Galela Walkingstick '34, a Cherokee Native American, grew up in Oklahoma's Cherokee Indian county where the eastern-based Five Civilized Tribes had been moved in the mid-1800s. The only girl in a family of ten children, she was a National Honor Society student in high school and the first Native American Indian to become valedictorian of her class.

After less than two years at Northeastern State College, Galena received a letter announcing that she had won the Henry Morganthau Scholarship to Mount Holyoke or Oberlin College. She promptly enrolled at Oberlin, and later established a scholarship for minority students.

Her family was devoted to the cause of Indian rights, and Galena followed their example. After completing an MA at the School of Social Work at the University of Minnesota, she devoted the rest of her working life--31 years--to the Bureau of Indian Affairs.
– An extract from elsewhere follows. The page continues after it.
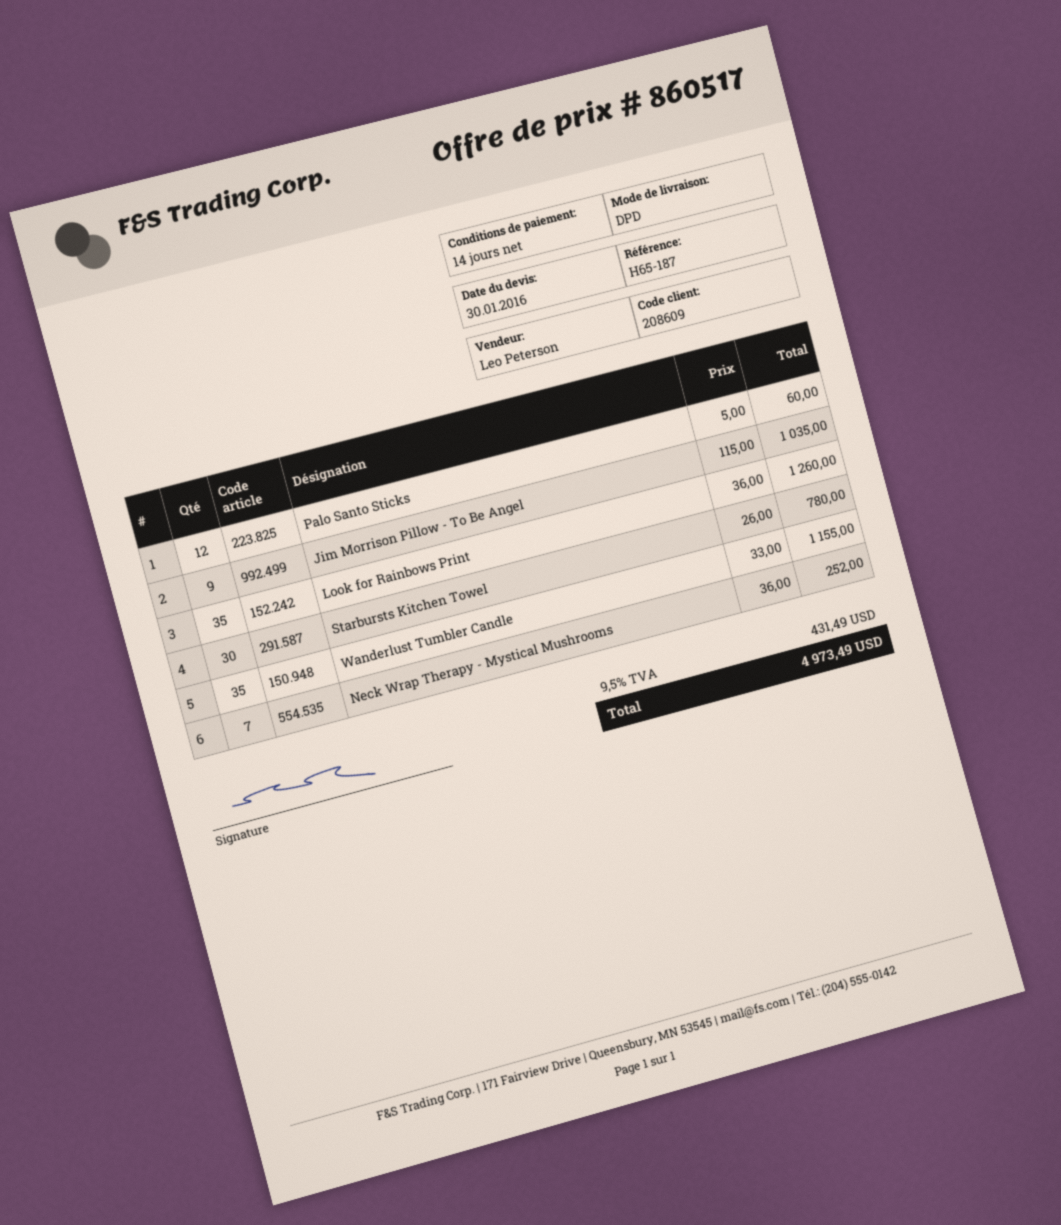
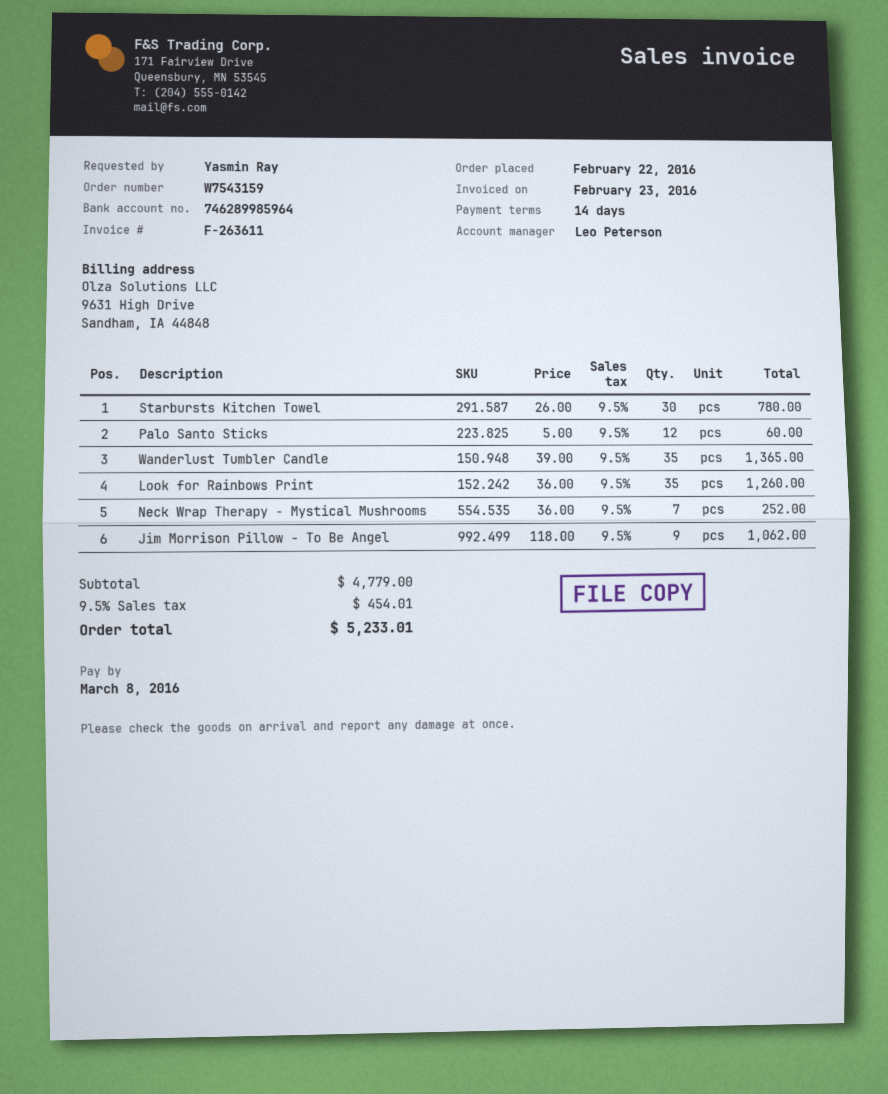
Jim Morrison Pillow - To Be Angel: 9 x 115.00 = 1035.00 -> 9 x 118.00 = 1062.00
Wanderlust Tumbler Candle: 35 x 33.00 = 1155.00 -> 35 x 39.00 = 1365.00
tax: 9.5% = 431.49 -> 9.5% = 454.01
total: 4973.49 -> 5233.01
She helped Creek and Seminole tribe members manage their budgets when they suddenly became wealthy from their gas and oil leases and royalties, enrolled any number of children in Indian boarding schools, and made regular home visits to the poor, bringing shoes and groceries for each household in her satchel.

Retiring in 1998, Galena lives with her brother, Howard Walkingstick, as the last two members of the family, in Holdenville, Oklahoma.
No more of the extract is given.